Start of WORKING DATA

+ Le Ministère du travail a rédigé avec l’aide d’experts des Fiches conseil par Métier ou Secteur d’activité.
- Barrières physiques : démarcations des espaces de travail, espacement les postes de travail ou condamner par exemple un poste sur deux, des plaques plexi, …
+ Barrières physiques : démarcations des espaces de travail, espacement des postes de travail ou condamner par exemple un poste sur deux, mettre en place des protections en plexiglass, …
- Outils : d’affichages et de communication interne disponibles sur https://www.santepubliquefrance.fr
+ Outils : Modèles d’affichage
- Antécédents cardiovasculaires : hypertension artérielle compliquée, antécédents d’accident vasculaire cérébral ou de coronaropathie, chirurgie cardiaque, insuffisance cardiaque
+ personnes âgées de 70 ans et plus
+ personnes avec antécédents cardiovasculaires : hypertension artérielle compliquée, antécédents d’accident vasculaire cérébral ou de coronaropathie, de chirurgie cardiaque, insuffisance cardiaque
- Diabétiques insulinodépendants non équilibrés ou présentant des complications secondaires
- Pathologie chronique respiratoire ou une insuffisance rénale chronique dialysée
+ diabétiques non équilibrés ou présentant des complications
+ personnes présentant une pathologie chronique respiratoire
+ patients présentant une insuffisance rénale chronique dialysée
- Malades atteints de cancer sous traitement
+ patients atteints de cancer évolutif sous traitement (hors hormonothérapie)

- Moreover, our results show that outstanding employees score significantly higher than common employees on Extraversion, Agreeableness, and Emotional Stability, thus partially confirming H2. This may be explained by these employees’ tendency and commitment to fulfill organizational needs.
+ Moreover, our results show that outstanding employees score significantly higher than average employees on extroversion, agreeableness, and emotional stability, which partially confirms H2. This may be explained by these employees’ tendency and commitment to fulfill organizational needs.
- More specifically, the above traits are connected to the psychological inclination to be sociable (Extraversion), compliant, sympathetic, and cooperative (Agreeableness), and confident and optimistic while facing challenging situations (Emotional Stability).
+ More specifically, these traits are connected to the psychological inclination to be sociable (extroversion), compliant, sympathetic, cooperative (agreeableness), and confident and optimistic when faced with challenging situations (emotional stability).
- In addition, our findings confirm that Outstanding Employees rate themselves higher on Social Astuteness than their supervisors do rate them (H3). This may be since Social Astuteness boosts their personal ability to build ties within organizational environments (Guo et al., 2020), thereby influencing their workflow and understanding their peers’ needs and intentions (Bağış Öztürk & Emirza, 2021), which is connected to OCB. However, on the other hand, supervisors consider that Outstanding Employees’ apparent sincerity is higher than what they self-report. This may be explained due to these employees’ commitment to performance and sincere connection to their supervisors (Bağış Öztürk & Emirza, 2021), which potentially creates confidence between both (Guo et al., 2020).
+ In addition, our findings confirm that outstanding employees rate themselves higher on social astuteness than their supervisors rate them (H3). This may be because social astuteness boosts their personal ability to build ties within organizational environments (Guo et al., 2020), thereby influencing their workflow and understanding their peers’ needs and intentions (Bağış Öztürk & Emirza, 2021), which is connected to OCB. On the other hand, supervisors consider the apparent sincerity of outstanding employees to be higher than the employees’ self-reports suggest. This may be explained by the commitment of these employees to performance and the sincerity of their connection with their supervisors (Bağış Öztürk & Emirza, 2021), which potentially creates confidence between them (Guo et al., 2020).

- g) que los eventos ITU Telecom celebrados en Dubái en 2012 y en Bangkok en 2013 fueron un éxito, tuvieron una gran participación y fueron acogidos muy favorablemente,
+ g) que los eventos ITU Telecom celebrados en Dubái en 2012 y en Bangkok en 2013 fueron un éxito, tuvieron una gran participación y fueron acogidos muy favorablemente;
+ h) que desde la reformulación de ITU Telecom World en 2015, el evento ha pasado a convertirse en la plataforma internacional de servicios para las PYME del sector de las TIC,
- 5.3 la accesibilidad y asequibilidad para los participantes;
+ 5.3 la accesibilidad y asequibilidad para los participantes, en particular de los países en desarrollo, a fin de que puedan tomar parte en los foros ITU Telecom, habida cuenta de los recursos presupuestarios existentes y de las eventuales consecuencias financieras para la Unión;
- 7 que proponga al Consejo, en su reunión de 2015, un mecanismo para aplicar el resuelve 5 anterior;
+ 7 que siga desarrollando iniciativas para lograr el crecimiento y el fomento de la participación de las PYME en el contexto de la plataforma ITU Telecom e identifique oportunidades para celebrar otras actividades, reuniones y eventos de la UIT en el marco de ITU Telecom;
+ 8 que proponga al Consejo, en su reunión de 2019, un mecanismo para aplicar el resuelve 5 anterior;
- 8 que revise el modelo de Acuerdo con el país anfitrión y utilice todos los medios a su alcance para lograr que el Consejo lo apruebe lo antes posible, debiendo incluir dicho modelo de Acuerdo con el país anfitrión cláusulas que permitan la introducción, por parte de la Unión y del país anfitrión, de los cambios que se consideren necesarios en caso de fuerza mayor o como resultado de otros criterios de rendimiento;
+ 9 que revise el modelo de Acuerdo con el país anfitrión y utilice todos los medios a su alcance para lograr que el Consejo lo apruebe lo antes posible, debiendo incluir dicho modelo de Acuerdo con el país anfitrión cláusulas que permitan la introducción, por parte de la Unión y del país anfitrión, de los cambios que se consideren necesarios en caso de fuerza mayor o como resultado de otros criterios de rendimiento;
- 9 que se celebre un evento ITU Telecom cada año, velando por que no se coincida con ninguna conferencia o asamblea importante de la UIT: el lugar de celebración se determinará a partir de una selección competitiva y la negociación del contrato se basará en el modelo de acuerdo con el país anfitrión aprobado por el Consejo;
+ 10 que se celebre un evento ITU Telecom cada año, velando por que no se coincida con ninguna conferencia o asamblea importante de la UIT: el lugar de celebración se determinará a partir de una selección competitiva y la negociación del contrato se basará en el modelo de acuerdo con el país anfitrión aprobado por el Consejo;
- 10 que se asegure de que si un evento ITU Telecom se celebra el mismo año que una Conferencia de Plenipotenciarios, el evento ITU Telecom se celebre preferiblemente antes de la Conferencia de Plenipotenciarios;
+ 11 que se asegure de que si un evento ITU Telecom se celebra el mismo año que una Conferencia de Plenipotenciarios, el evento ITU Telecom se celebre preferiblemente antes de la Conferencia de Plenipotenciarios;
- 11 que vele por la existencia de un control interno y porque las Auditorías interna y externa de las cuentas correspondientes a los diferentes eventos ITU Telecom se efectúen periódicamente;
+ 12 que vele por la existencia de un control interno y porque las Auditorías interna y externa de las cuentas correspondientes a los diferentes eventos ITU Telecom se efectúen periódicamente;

End of WORKING DATA

WHAT NEEDS TO BE DONE ▸ In the material above, transcribe exactly the lines beginning at the one with "- Diabétiques insulinodépendants" and ending at the one with "- Moreover, our", both included.

WRITTEN SOLUTION ▸
- Diabétiques insulinodépendants non équilibrés ou présentant des complications secondaires
- Pathologie chronique respiratoire ou une insuffisance rénale chronique dialysée
+ diabétiques non équilibrés ou présentant des complications
+ personnes présentant une pathologie chronique respiratoire
+ patients présentant une insuffisance rénale chronique dialysée
- Malades atteints de cancer sous traitement
+ patients atteints de cancer évolutif sous traitement (hors hormonothérapie)

- Moreover, our results show that outstanding employees score significantly higher than common employees on Extraversion, Agreeableness, and Emotional Stability, thus partially confirming H2. This may be explained by these employees’ tendency and commitment to fulfill organizational needs.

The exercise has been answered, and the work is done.